→ TASK GOAL: What you return must be an exact copy of the lines in the listing below between the line holding "[92,602,301,624] Things to" and the line holding "[170,692,240,710] change ->", inclusive, and nothing more.

→ MATERIAL FOR THE TASK:
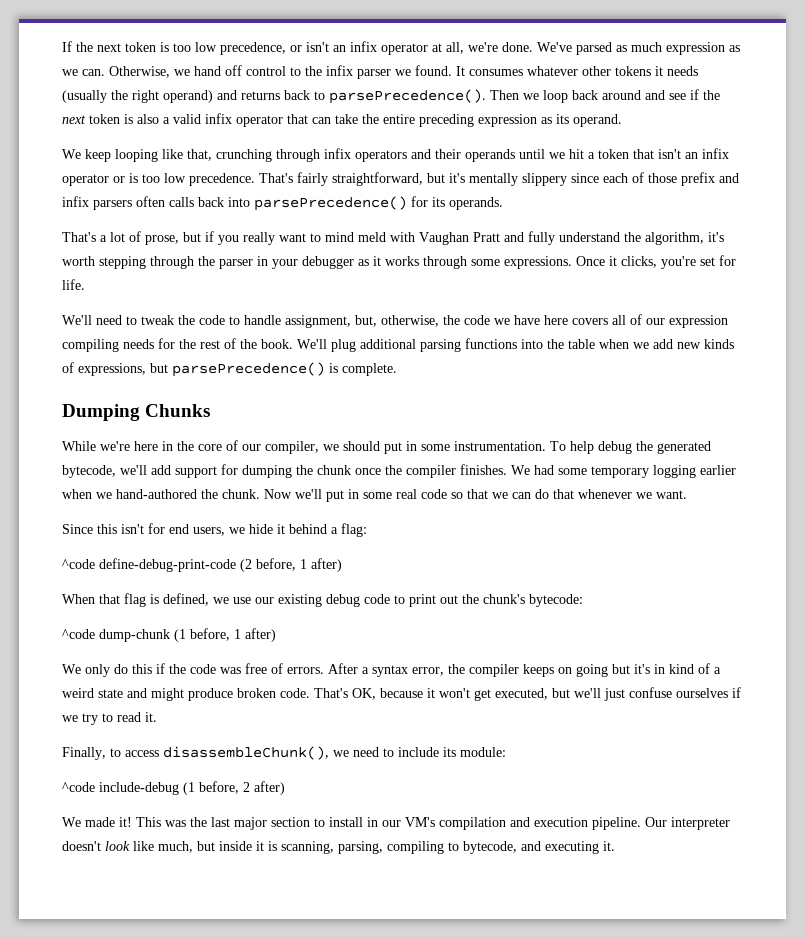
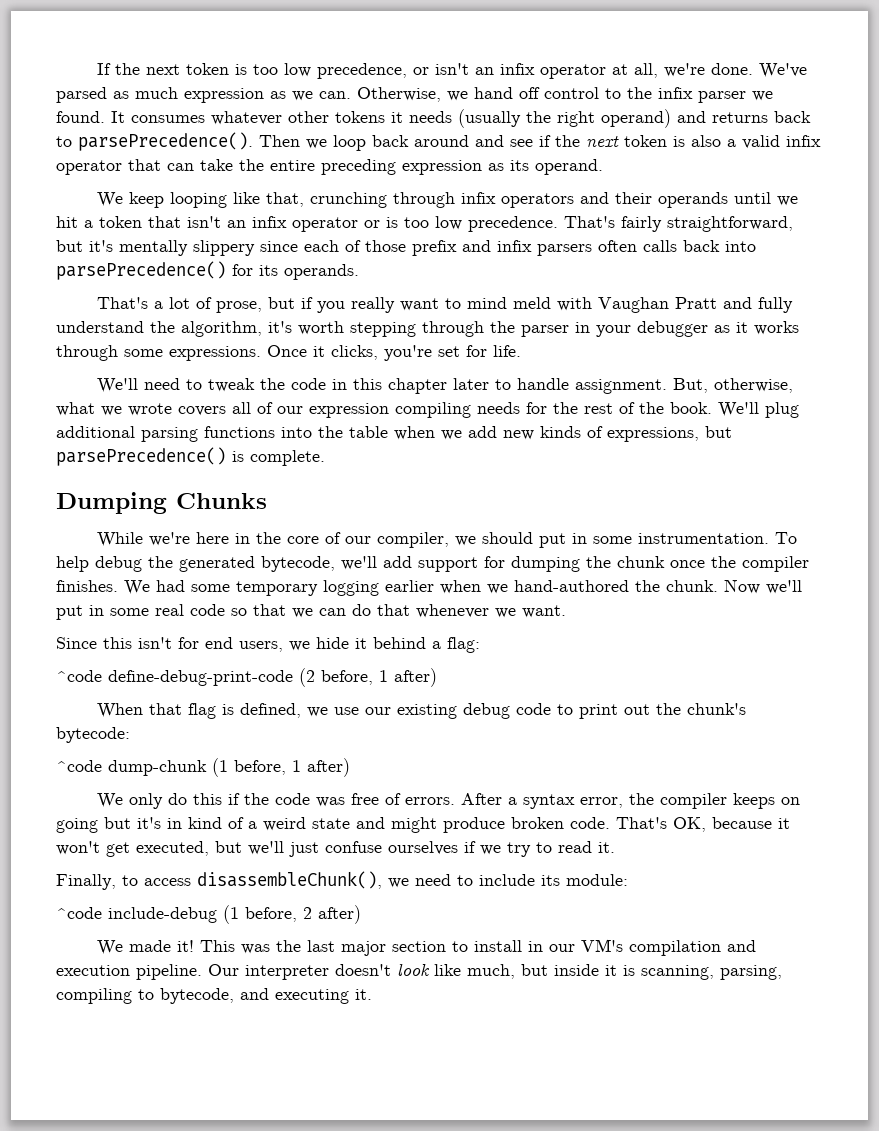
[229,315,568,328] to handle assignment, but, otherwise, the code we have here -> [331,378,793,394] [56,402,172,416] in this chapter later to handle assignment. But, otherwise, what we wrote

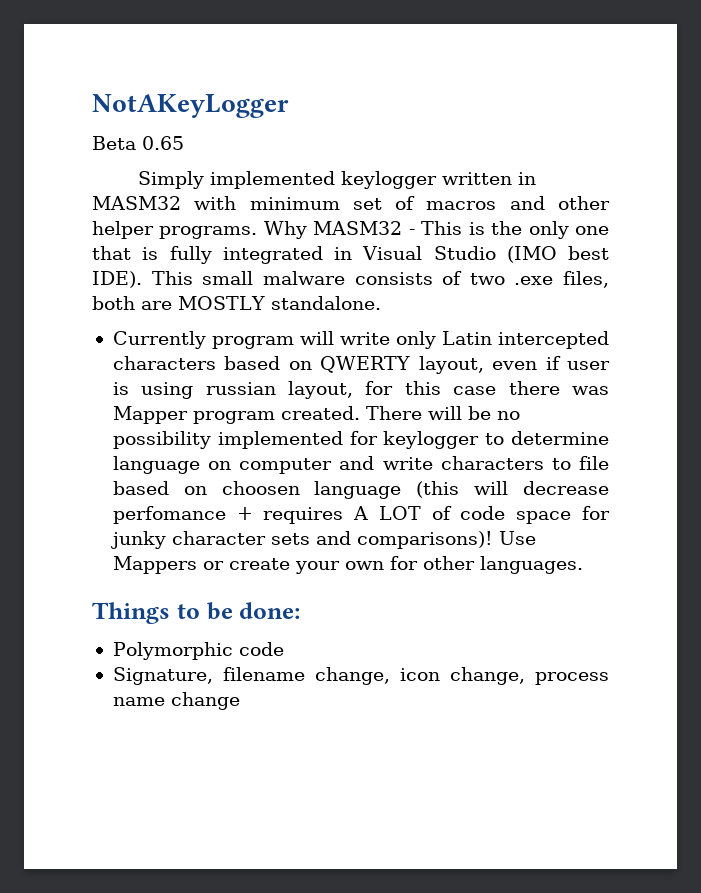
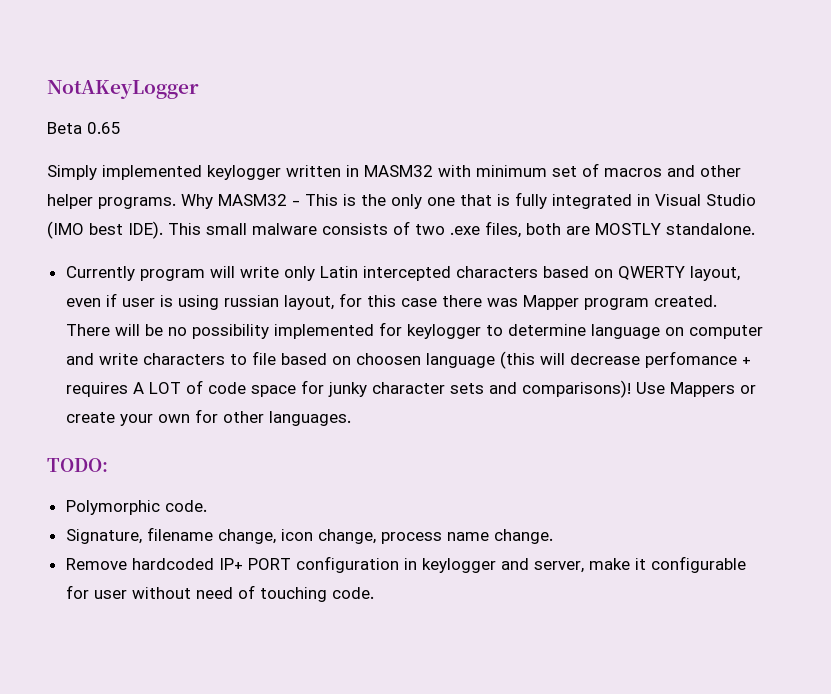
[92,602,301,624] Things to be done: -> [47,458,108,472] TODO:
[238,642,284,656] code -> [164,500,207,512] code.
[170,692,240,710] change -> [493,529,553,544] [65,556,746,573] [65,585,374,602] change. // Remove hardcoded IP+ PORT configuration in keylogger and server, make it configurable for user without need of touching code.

...

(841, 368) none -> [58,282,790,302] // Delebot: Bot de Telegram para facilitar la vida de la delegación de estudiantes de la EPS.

→ TASK SOLUTION:
[92,602,301,624] Things to be done: -> [47,458,108,472] TODO:
[238,642,284,656] code -> [164,500,207,512] code.
[170,692,240,710] change -> [493,529,553,544] [65,556,746,573] [65,585,374,602] change. // Remove hardcoded IP+ PORT configuration in keylogger and server, make it configurable for user without need of touching code.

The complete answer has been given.